Augmentation des risques liés à l'usage d'opioïdes : une situation préoccupante en France
Si la prescription d'antalgiques opioïdes demeure minoritaire (22%) comparée à la prescription d'antalgiques non opioïdes (78%), elle augmente d'année en année. En 2024, près de 12 millions de Français se sont vu prescrire des antalgiques opioïdes. Surtout, les opioïdes "forts", dont la quasi-totalité sont classés parmi les stupéfiants, sont de plus en plus vendus (+ 59% entre 2010 et 2023).
À la consommation d'opioïdes sont associés des mésusages, des usages détournés à visée récréative, des surdoses et une dépendance physique. Près de la moitié des usagers de tramadol rencontreraient des difficultés à arrêter leur traitement.
L'état des lieux de l'usage d'opioïdes prescrits en France relève une augmentation :
- des cas de "troubles" (mésusages, dépendance...), qui ont doublé entre 2006 et 2015 ;
- du nombre d'hospitalisations (+ 167% de 2000 à 2017) ;
- du nombre de décès (+20% entre 2018 et 2022 - hors usagers à risque).
Agir contre la banalisation des usages d'opioïdes, informer les patients et sensibiliser les professionnels de santé
Le rapport invite les pouvoirs publics à agir contre le risque de banalisation de la consommation de médicaments opioïdes. Celle-ci serait devenue un "réflexe", aussi bien du côté des patients que des professionnels qui les prescrivent. La connaissance des patients sur les risques liés aux opioïdes demeurant insuffisante, les rapporteures préconisent de renforcer leur information et leur orientation. La sensibilisation des professionnels de santé doit également être améliorée, tout particulièrement celle des médecins généralistes, premiers prescripteurs d'opioïdes.
La situation française est néanmoins loin d'atteindre le niveau de crise observé en Amérique du Nord (des centaines de milliers de patients dépendants, de nombreux reports vers le marché illégal, et près de 110 000 décès par surdose en 2022). En France, la promotion des médicaments est strictement encadrée et les publicités d'opioïdes auprès du grand public interdites. Surtout, les conditions de prescription ont été progressivement restreintes.
Quelles sont les règles de prescription des opioïdes en France ?
Depuis 2017, la délivrance d'opioïdes est soumise à une prescription médicale préalable. De nouvelles règles de prescription ont été mises en place par l'Agence nationale de sécurité du médicament et des produits de santé (ANSM) en mars 2025 :
- en plus des opioïdes classés comme stupéfiants, le tramadol et la codéine doivent désormais obligatoirement être prescrits par une ordonnance sécurisée mentionnant le dosage, la posologie et la durée du traitement ;
- la durée maximale de prescription des médicaments contenant de la codéine est abaissée à 3 mois, comme cela était déjà le cas pour le tramadol depuis 2020, et celle des médicaments stupéfiants est fixée à un mois.

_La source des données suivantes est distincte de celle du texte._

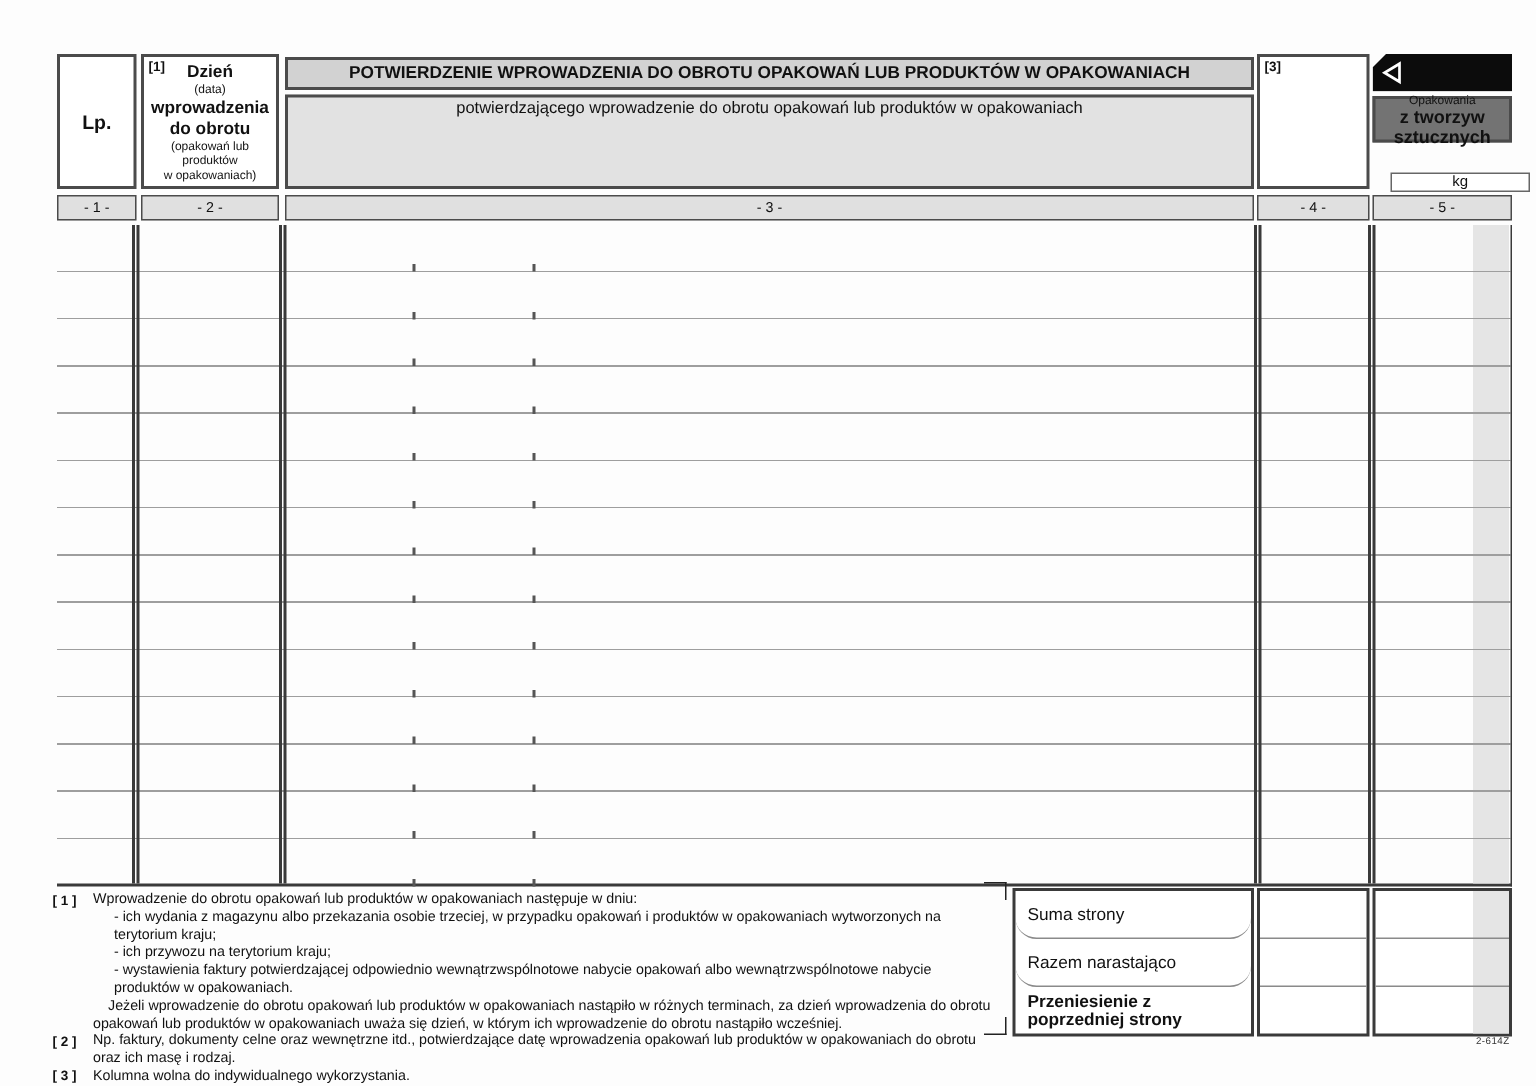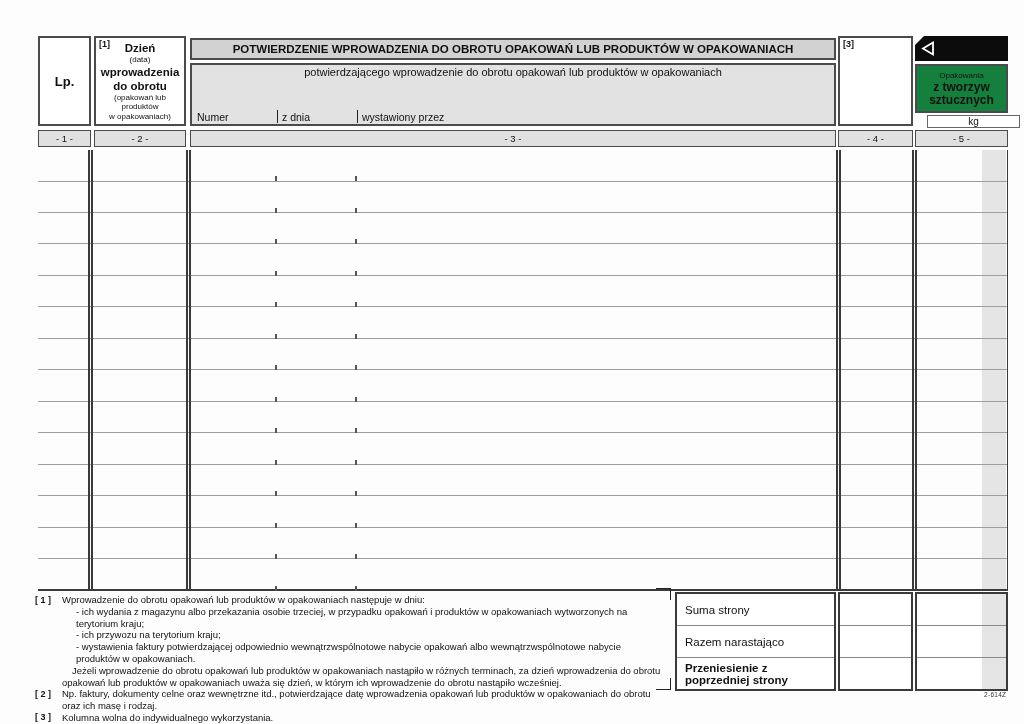--- a/index.html
+++ b/index.html
@@ -33,7 +33,7 @@
   .black-bar { left:915px; top:36px; width:93px; height:25px; background:#0c0c0c;
                clip-path:polygon(9px 0, 100% 0, 100% 100%, 0 100%, 0 9px);
                display:flex; align-items:center; }
-  .col5-opak { left:915px; top:64px; width:93px; height:49px; background:#15803d; }
+  .col5-opak { left:915px; top:64px; width:93px; height:31px; background:#737373; }
   .opak-s { font-size:8px; line-height:11px; }
   .opak-b { font-weight:bold; font-size:12px; line-height:13.5px; }
   .kg-box { left:915px; top:115px; width:93px; height:13px; border:1px solid #666; background:#fff; font-size:10px; line-height:10px;margin-left:12px; }

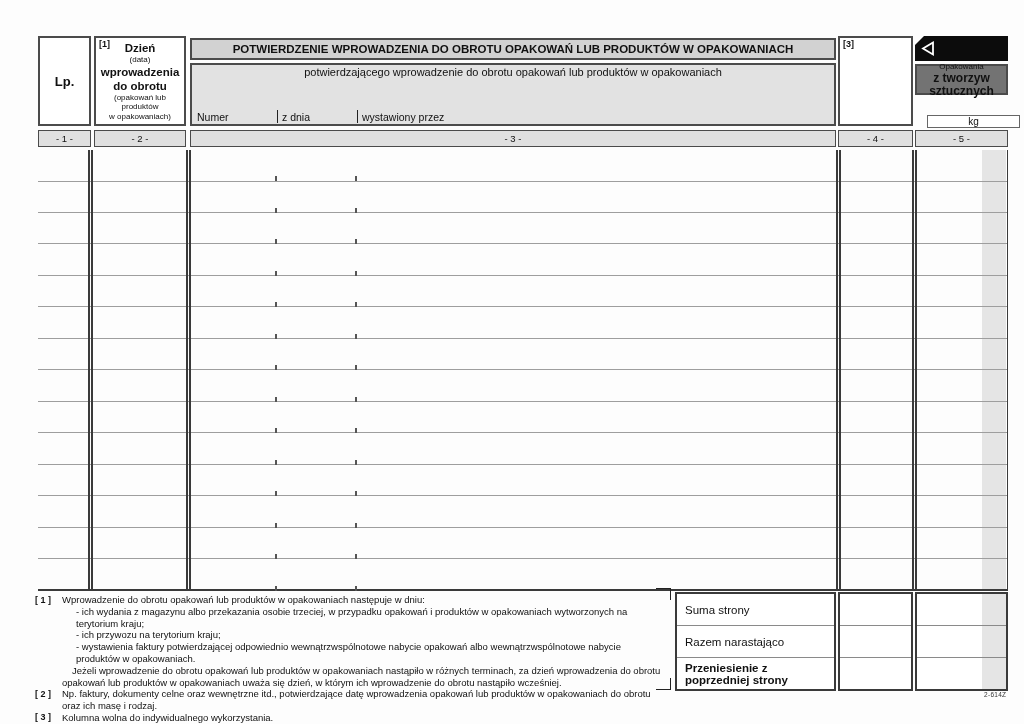--- a/index.html
+++ b/index.html
@@ -107,11 +107,6 @@
 
   <div class="abs hbox opis-box">
     <div class="opis-line2">potwierdzającego wprowadzenie do obrotu opakowań lub produktów w opakowaniach</div>
-    <div class="subcols">
-      <span class="sc sc-numer">Numer</span>
-      <span class="sc sc-zdnia">z dnia</span>
-      <span class="sc sc-wyst">wystawiony przez</span>
-    </div>
   </div>
 
   <div class="abs hbox col4-box">

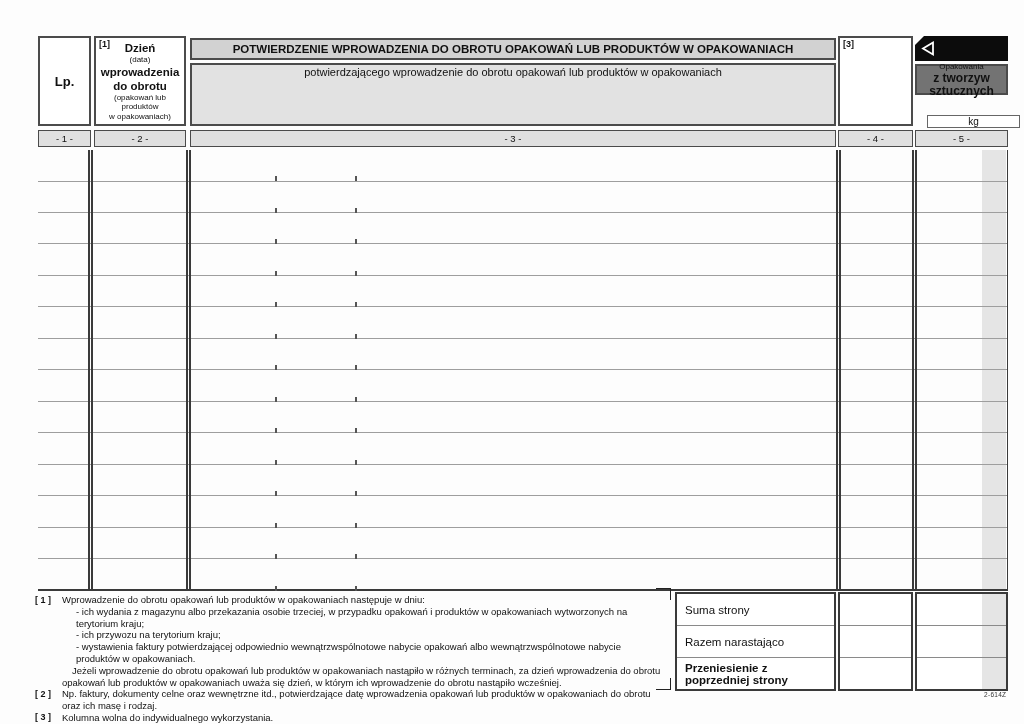--- a/index.html
+++ b/index.html
@@ -70,7 +70,7 @@
 
   
   .sum-labels { left:675px; top:592px; width:161px; height:99px; border:2px solid #3a3a3a; background:#fff; display:flex; flex-direction:column; }
-  .sum-row { flex:1; display:flex; align-items:center; padding-left:8px; font-size:11.5px; border-bottom:1px solid #8a8a8a; }
+  .sum-row { flex:1; display:flex; align-items:center; padding-left:8px; font-size:11.5px; border-bottom:1px solid #8a8a8a;border-radius:14px; }
   .sum-row:last-child { border-bottom:none; font-weight:bold; }
   .sum-cellbox { top:592px; height:99px; border:2px solid #3a3a3a; background:#fff; }
   .sum4 { left:838px; width:75px; }

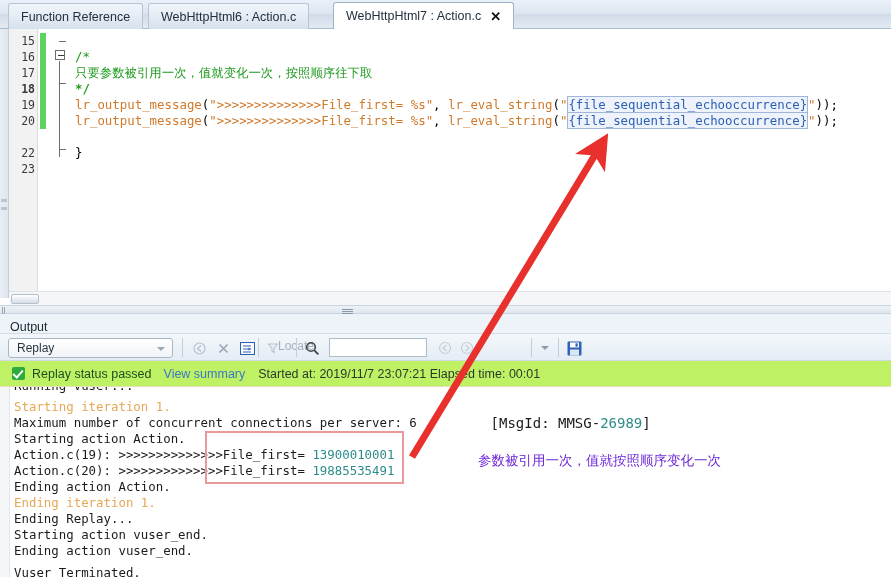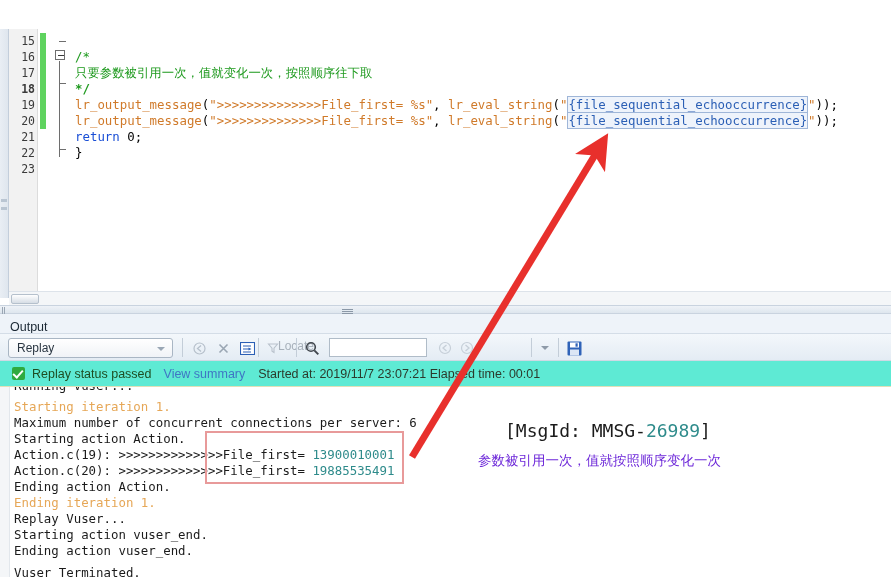--- a/index.html
+++ b/index.html
@@ -304,6 +304,18 @@
 
 <div id="app">
 
+  <div class="tabbar">
+    <div class="tab inactive" style="left:8px;">
+      <span>Function Reference</span>
+    </div>
+    <div class="tab inactive" style="left:148px;">
+      <span>WebHttpHtml6 : Action.c</span>
+    </div>
+    <div class="tab active" style="left:333px;">
+      <span>WebHttpHtml7 : Action.c</span>
+      <span class="tab-close">✕</span>
+    </div>
+  </div>
 
   <div class="leftrail">
     <div class="rail-dot" style="top:170px;"></div>

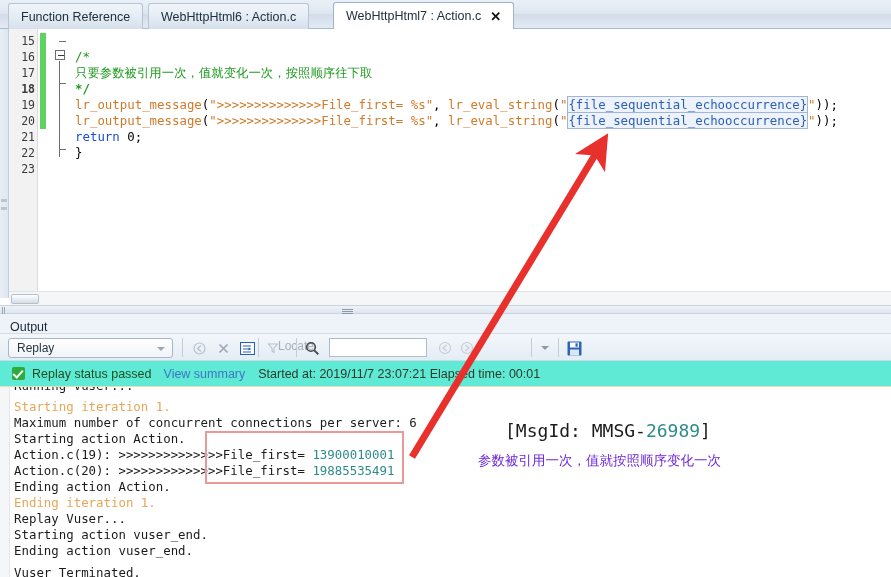--- a/index.html
+++ b/index.html
@@ -341,7 +341,6 @@
         <div class="cl" style="top: 52px; font-weight: bold;"><span class="ln">18</span><span class="ctext"><span class="tok-cmt">*/</span></span></div>
         <div class="cl" style="top: 68px;"><span class="ln">19</span><span class="ctext"><span class="tok-fn">lr_output_message</span><span class="tok-pn">(</span><span class="tok-str">"&gt;&gt;&gt;&gt;&gt;&gt;&gt;&gt;&gt;&gt;&gt;&gt;&gt;&gt;File_first= %s"</span><span class="tok-pn">, </span><span class="tok-fn">lr_eval_string</span><span class="tok-pn">(</span><span class="tok-str">"</span><span class="param-box">{file_sequential_echooccurrence}</span><span class="tok-str">"</span><span class="tok-pn">));</span></span></div>
         <div class="cl" style="top: 84px;"><span class="ln">20</span><span class="ctext"><span class="tok-fn">lr_output_message</span><span class="tok-pn">(</span><span class="tok-str">"&gt;&gt;&gt;&gt;&gt;&gt;&gt;&gt;&gt;&gt;&gt;&gt;&gt;&gt;File_first= %s"</span><span class="tok-pn">, </span><span class="tok-fn">lr_eval_string</span><span class="tok-pn">(</span><span class="tok-str">"</span><span class="param-box">{file_sequential_echooccurrence}</span><span class="tok-str">"</span><span class="tok-pn">));</span></span></div>
-        <div class="cl" style="top: 100px;"><span class="ln">21</span><span class="ctext"><span class="tok-kw">return</span><span class="tok-num"> 0;</span></span></div>
         <div class="cl" style="top: 116px;"><span class="ln">22</span><span class="ctext"><span class="tok-pn">}</span></span></div>
         <div class="cl" style="top: 132px;"><span class="ln">23</span><span class="ctext"></span></div>
       </div>

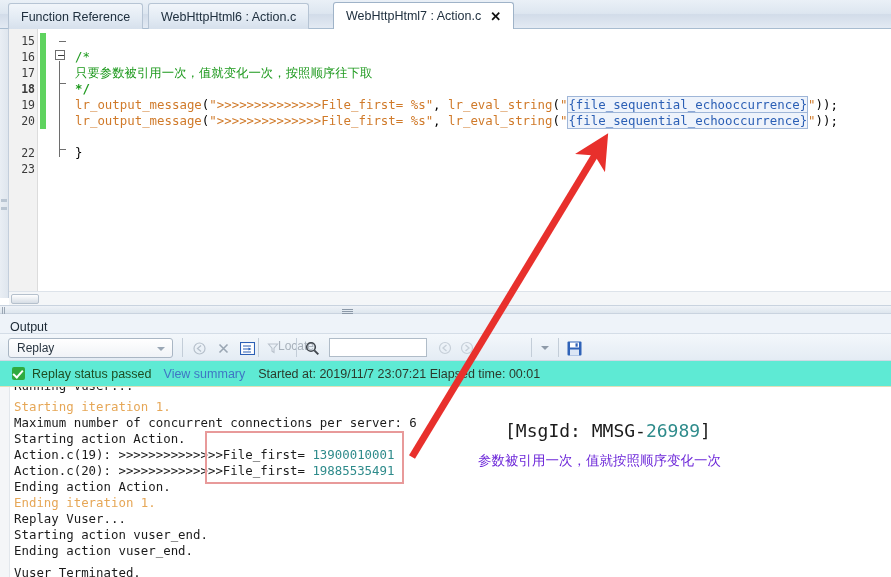--- a/index.html
+++ b/index.html
@@ -232,7 +232,7 @@
   .statusbar {
     position: absolute; left: 0; top: 361px;
     width: 891px; height: 26px;
-    background: #5eead4;
+    background: #bef264;
     border-bottom: 1px solid #e3dfb8;
     display: flex; align-items: center;
   }

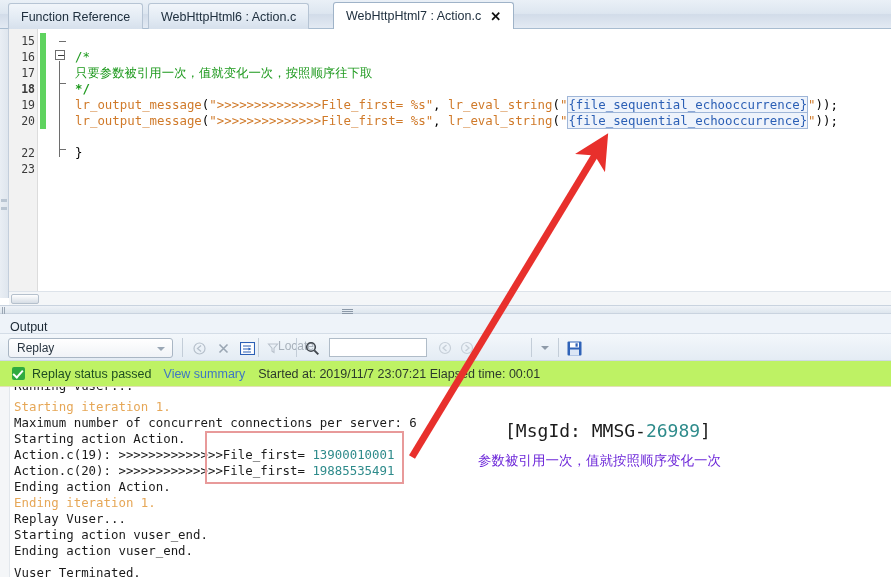--- a/index.html
+++ b/index.html
@@ -275,7 +275,7 @@
   .log-iter  { color: #e6a757; }
   .log-val   { color: #2e8b8b; }
   .log-extra { position: absolute; font-family: "DejaVu Sans Mono", monospace;
-               font-size: 18px; white-space: pre; color: #1b1b1b; }
+               font-size: 14px; white-space: pre; color: #1b1b1b; }
 
   
   .log-cut {

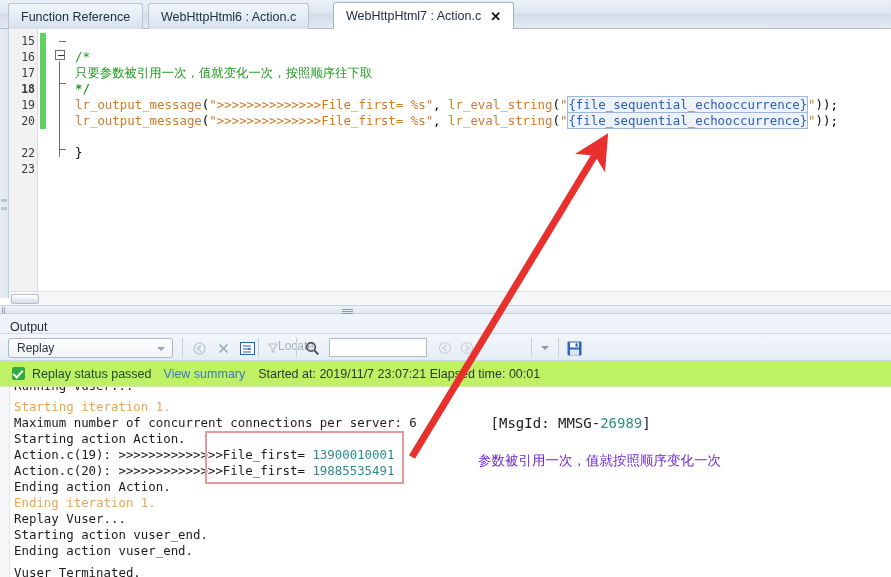--- a/index.html
+++ b/index.html
@@ -467,7 +467,7 @@
         <div class="log-line " style="top: 76px;"><span>Action.c(20): &gt;&gt;&gt;&gt;&gt;&gt;&gt;&gt;&gt;&gt;&gt;&gt;&gt;&gt;File_first= </span><span class="log-val">19885535491</span></div>
         <div class="log-line " style="top: 92px;"><span>Ending action Action.</span></div>
         <div class="log-line log-iter" style="top: 108px;"><span>Ending iteration 1.</span></div>
-        <div class="log-line " style="top: 124px;"><span>Replay Vuser...</span></div>
+        <div class="log-line " style="top: 124px;"><span>Ending Replay...</span></div>
         <div class="log-line " style="top: 140px;"><span>Starting action vuser_end.</span></div>
         <div class="log-line " style="top: 156px;"><span>Ending action vuser_end.</span></div>
         <div class="log-line " style="top: 178px;"><span>Vuser Terminated.</span></div>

S'il est nécessaire de sécuriser l'usage des opioïdes en raison des risques qui en découlent, les rapporteures rappellent leur intérêt thérapeutique avéré pour le traitement de la douleur. Celle-ci constitue la 1e cause de consultation en médecine générale ainsi que dans les services d'accueil des urgences. Pourtant, seulement 37% des Français souffrant de douleurs chroniques (20 à 30% de la population totale) se déclarent satisfaits de leur prise en charge. Les rapporteures appellent ainsi à la formalisation d'un nouveau plan national de lutte contre la douleur, le dernier remontant à 2006-2010.